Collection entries
[Start of section]

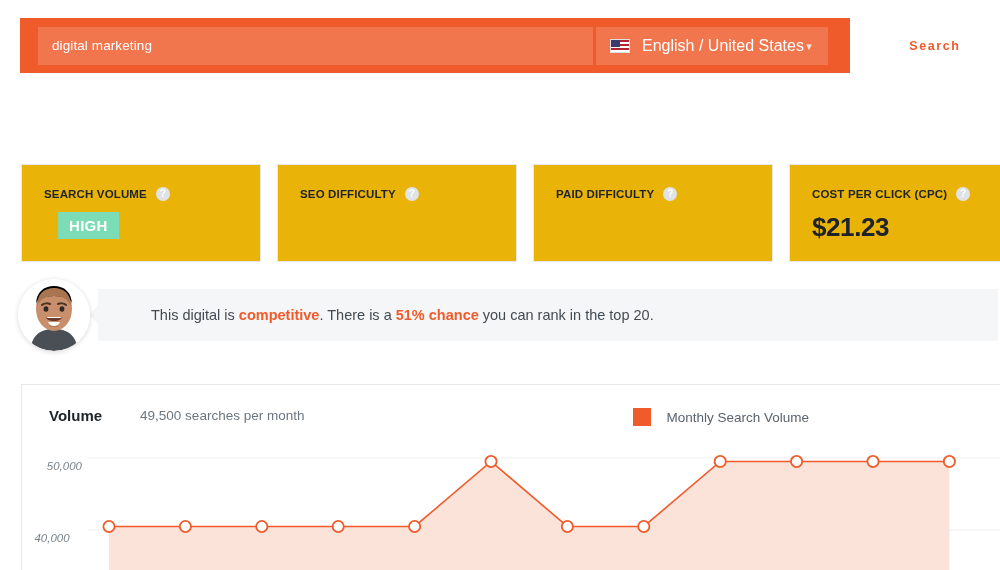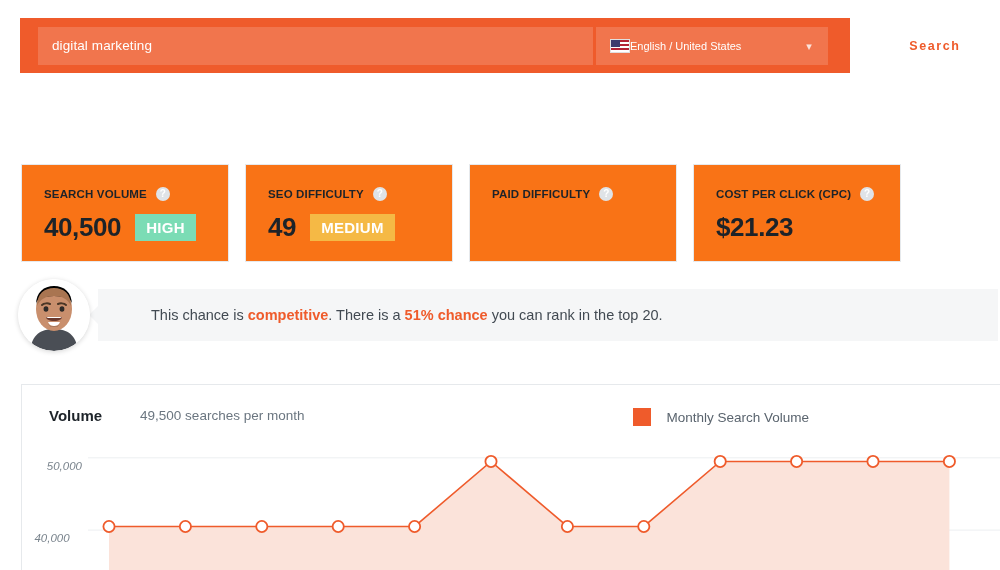"English / United States" .locale-label { font-size: 11px -> 16px; margin-left: none -> 12px }
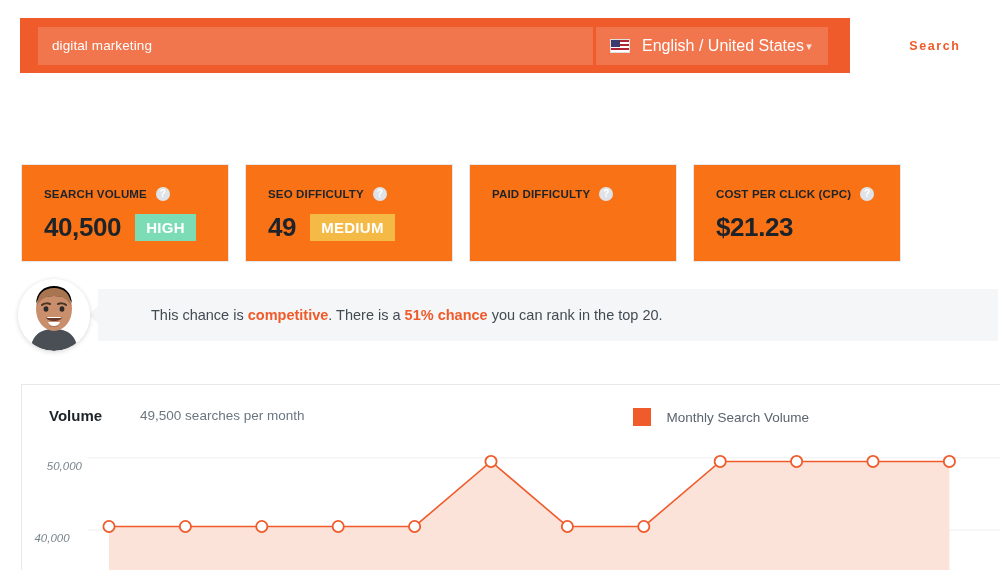"SEARCH VOLUME" .card { background: #f97316 -> #eab308; width: 208px -> 240px }
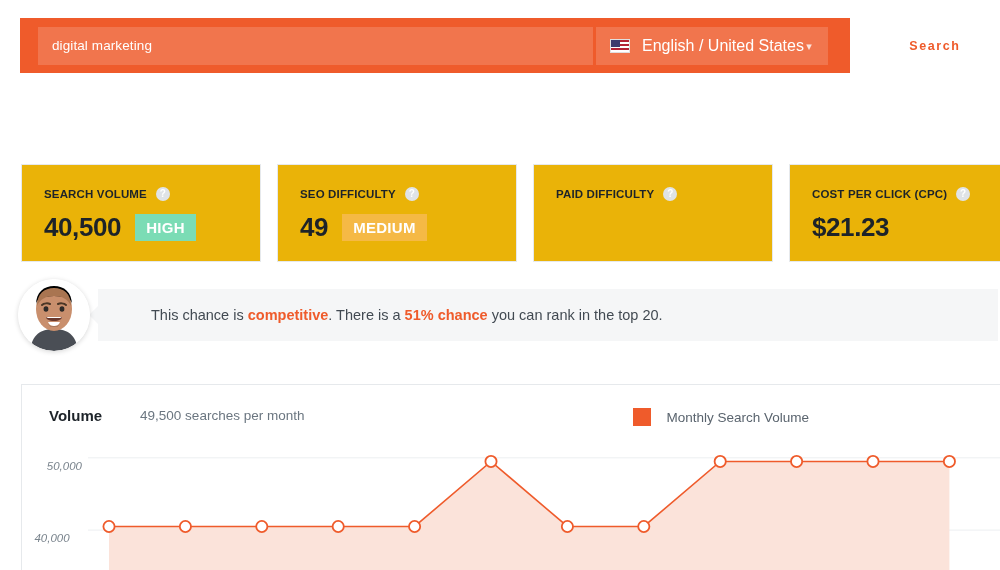"40,500" span.card-value { html: <span>40,500</span> -> none }
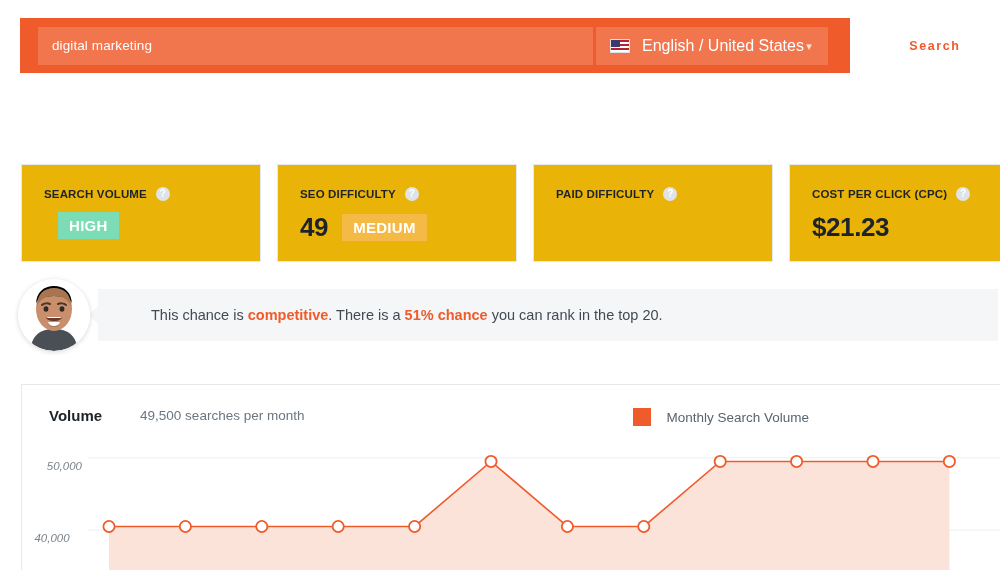"49" div.card-row { html: <div> <span>49</span> <span>MEDIUM</span> </div> -> none }
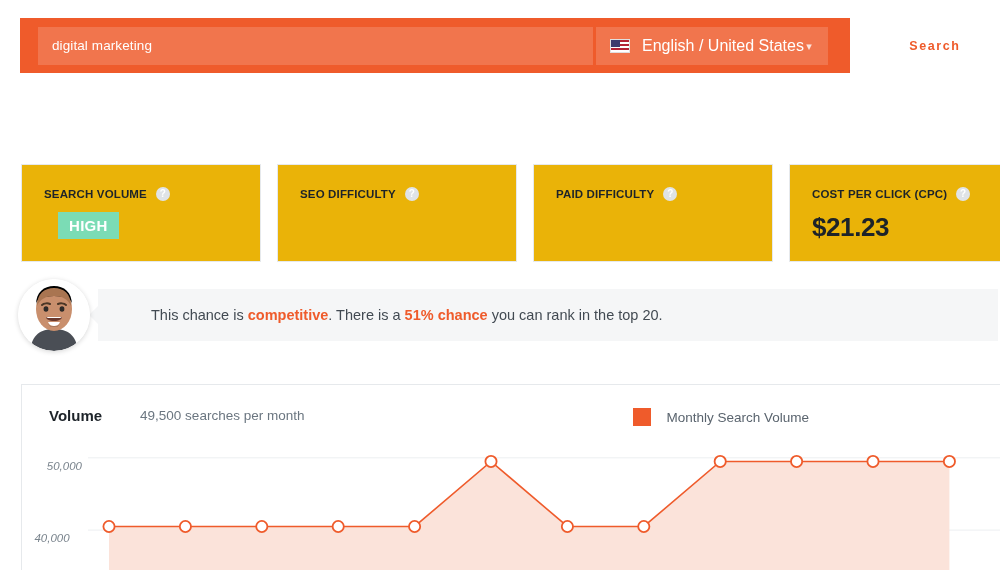"This chance is" span { text: chance -> digital }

[End of section]

(TASK ITEM)
Output only the lines running from the line with "html: <span>40,500</span> ->" through the last line of the entries above, inclusive, with pictures excluded.

(PROBLEM SOLUTION)
"40,500" span.card-value { html: <span>40,500</span> -> none }
"49" div.card-row { html: <div> <span>49</span> <span>MEDIUM</span> </div> -> none }
"This chance is" span { text: chance -> digital }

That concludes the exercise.